La confianza ciudadana: un reto para gobernar

Según la encuesta, la ciudadanía reconoce avances en trámites administrativos, donde 70.6% se declara satisfecha, y en educación pública, con 62.6%

La confianza ciudadana: un reto para gobernar

El INEGI presentó los resultados de la Encuesta Nacional de Confianza en la Administración Pública (ENCOAP) 2025, un instrumento que nos permite entender cómo la ciudadanía percibe a sus instituciones y qué tan sólida es la relación entre gobierno y sociedad. No son simples porcentajes: son señales que marcan el rumbo de la gobernanza democrática.

La encuesta revela que 60% de los mexicanos confían en la mayoría de las personas, pero cuando se trata de gobiernos municipales, la confianza apenas alcanza 47%. En contraste, las Fuerzas Armadas concentran 75.9% de confianza, mientras que los partidos políticos apenas 33.7%. Esta disparidad nos obliga a reconocer que la legitimidad se construye con hechos y resultados tangibles, no con discursos.

Otro hallazgo relevante es la percepción de corrupción: 84.9% de los ciudadanos cree probable que un servidor público acepte dinero para acelerar trámites.
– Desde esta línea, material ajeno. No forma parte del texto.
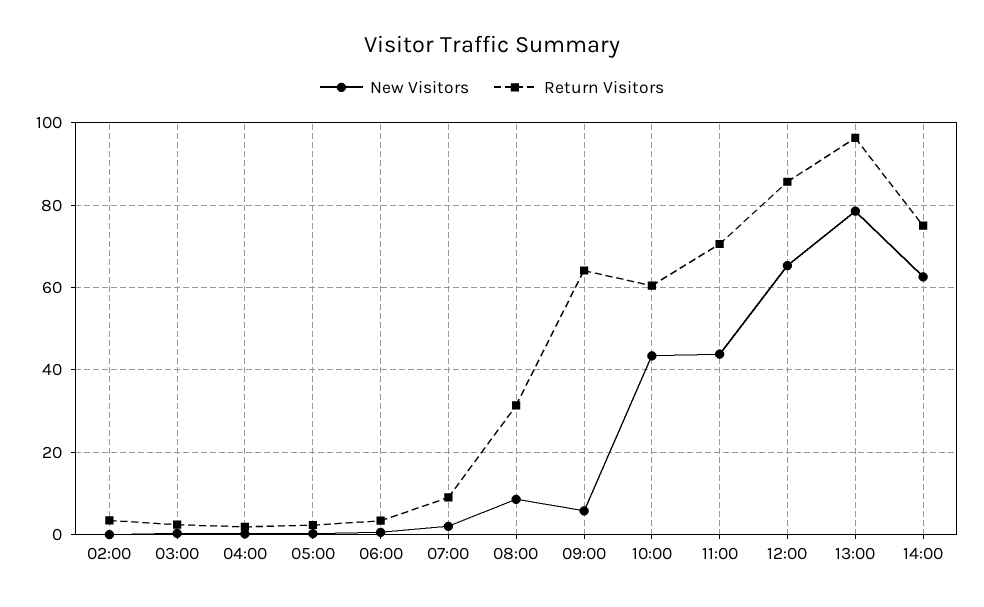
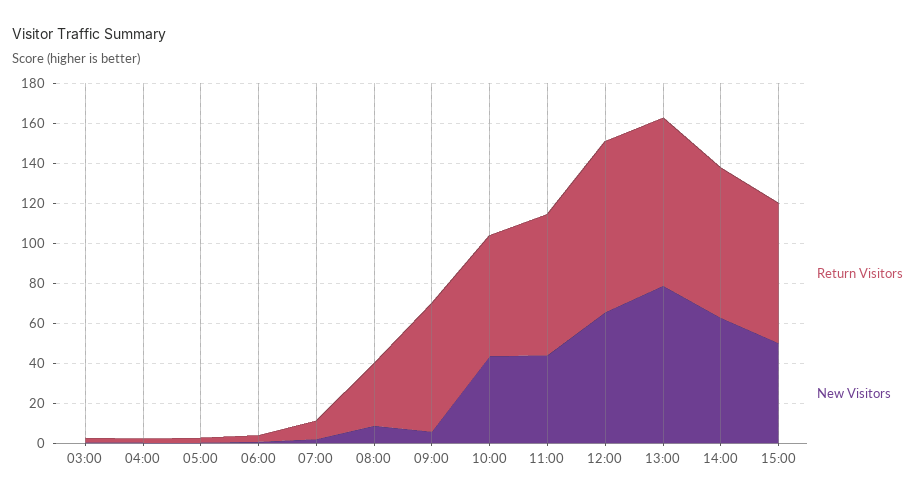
New Visitors, 02:00: 0 -> none
Return Visitors, 02:00: 4 -> none
Return Visitors, 13:00: 96 -> 85
Return Visitors, 15:00: none -> 70
New Visitors, 15:00: none -> 50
Este dato nos recuerda que la transparencia y la rendición de cuentas no pueden ser opcionales, sino prácticas cotidianas.

Según la encuesta, la ciudadanía reconoce avances en trámites administrativos, donde 70.6% se declara satisfecha, y en educación pública, con 62.6%. Sin embargo, también se observa que en temas como apertura y participación ciudadana aún hay retos: solo 44.7% considera probable que el gobierno tome en cuenta opiniones expresadas en una consulta pública, y apenas 35.7% cree que un legislador respondería a inquietudes ciudadanas. Estos resultados muestran que fortalecer los canales de diálogo y escucha es una tarea pendiente que debe atenderse con prontitud.

La ENCOAP también mide expectativas hacia el futuro: menos de la mitad confía en que el gobierno equilibrará intereses de generaciones actuales y futuras, y solo 40.8% cree que México reducirá emisiones de gases de efecto invernadero en la próxima década. La ciudadanía percibe limitaciones en la capacidad del Estado para enfrentar desafíos globales.

Los resultados de la ENCOAP deben ser aprovechados por servidores públicos y actores políticos como herramientas de planeación. No basta con conocer las cifras: hay que traducirlas en propuestas concretas que fortalezcan la confianza ciudadana. Esto implica diseñar políticas basadas en evidencia, priorizar recursos en los sectores más rezagados y comunicar con claridad los avances. Cada indicador es una oportunidad para demostrar que las instituciones pueden responder con eficacia y sensibilidad a las demandas sociales.

La confianza ciudadana es la base de la democracia. Los resultados de la ENCOAP son una brújula que nos recuerda que gobernar con responsabilidad significa escuchar, responder y construir bienestar real. Cada dato es una oportunidad para demostrar que las instituciones pueden transformarse en aliadas de la sociedad. La confianza no se decreta: se gana con hechos verificables 
y con servicios que respondan a las necesidades de la gente.